The timing of the speech was notable, given that North Korea on Sunday launched a long-range rocket over the Pacific, defying appeals from the international community to back off its earlier announced launch plans. Obama described the North Korean rocket launch on Sunday as a provocative act, and urged Pyongyang to refrain from further provocative actions.

Perched high above the city at the foot of Prague Castle, Obama pledged to pursue the peace and security of a world without nuclear weapons.

This goal will not be reached quickly - perhaps not in my lifetime, said the President. It will take patience and persistence. But now we, too, must ignore the voices who tell us that the world cannot change.

As the only nuclear power to have used a nuclear weapon, the United States has a moral responsibility to act. We cannot succeed in this endeavor alone, but we can lead it, promised Obama.

Obama also promised to negotiate a new strategic arms reduction treaty with Russia this year.

President Medvedev and I began this process in London, and will seek a new agreement by the end of this year that is legally binding, and sufficiently bold, insisted the President.

Obama also said his administration will immediately and aggressively pursue U.S. ratification of the Comprehensive Test Ban Treaty.

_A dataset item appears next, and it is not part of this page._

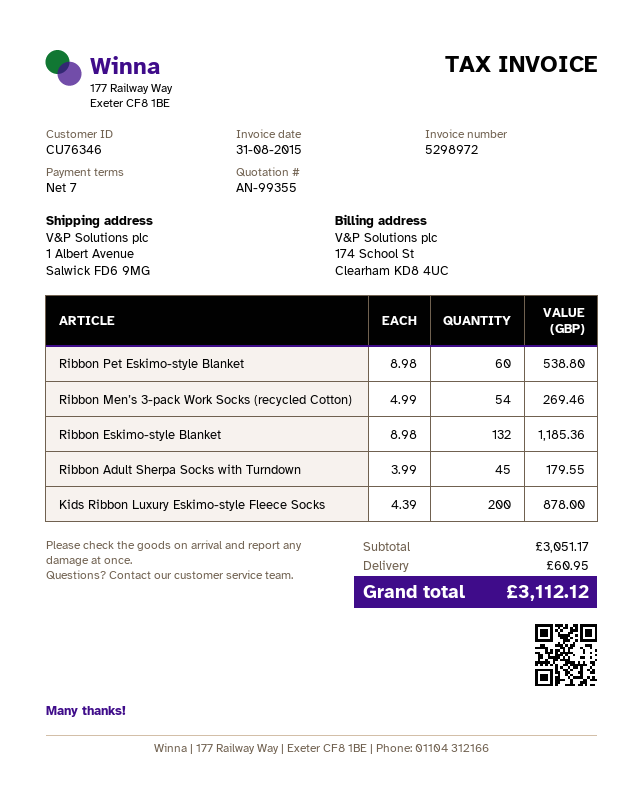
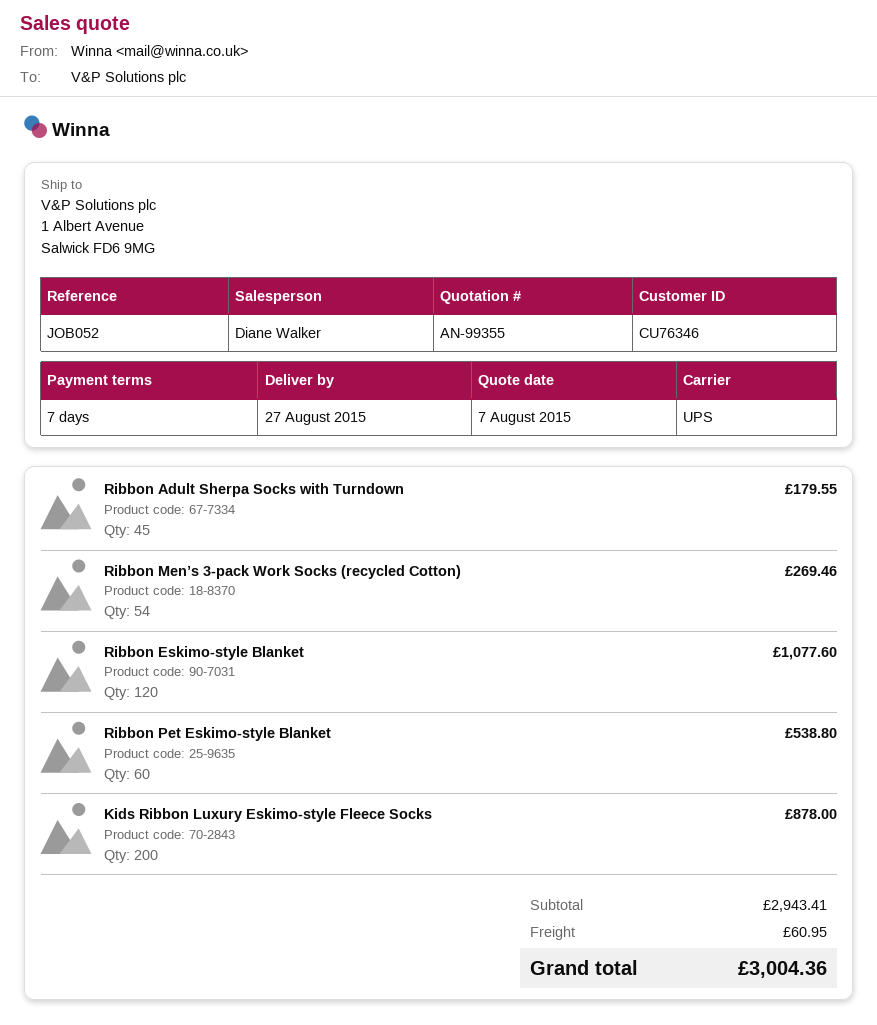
Ribbon Eskimo-style Blanket: 132 for 1185.36 -> 120 for 1077.60
subtotal: 3051.17 -> 2943.41
total: 3112.12 -> 3004.36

After more than five decades of talks, it is time for the testing of nuclear weapons to finally be banned, he said to a crowd estimated at nearly 40,000.

While issues of defence have taken a back seat of late due the global economic crisis, Obama used Sunday's North Korean launch to remind the world why we need a new and more rigorous approach to address this threat.

Now is the time for a strong international response, thundered Obama. North Korea must know that the path to security and respect will never come through threats and illegal weapons. And all nations must come together to build a stronger, global regime.

Turning to Iran, the President expressed support for Iran's right to peaceful nuclear energy with rigorous inspections, but insisted that Iran's nuclear and ballistic missile activity poses a real threat, not just to the United States, but to Iran's neighbors and US allies in the Middle East.

This week, Obama has made a whirlwind tour of Europe, starting at in the UK for the G-20, where global leaders promised renewed spending and increased regulation in hopes of bringing about a soft landing for world economy.

Moving onto Strasbourg, Obama met with NATO officials, praising its allies for support in the US effort in Afghanistan, welcoming promised down payment of 5,000 new forces.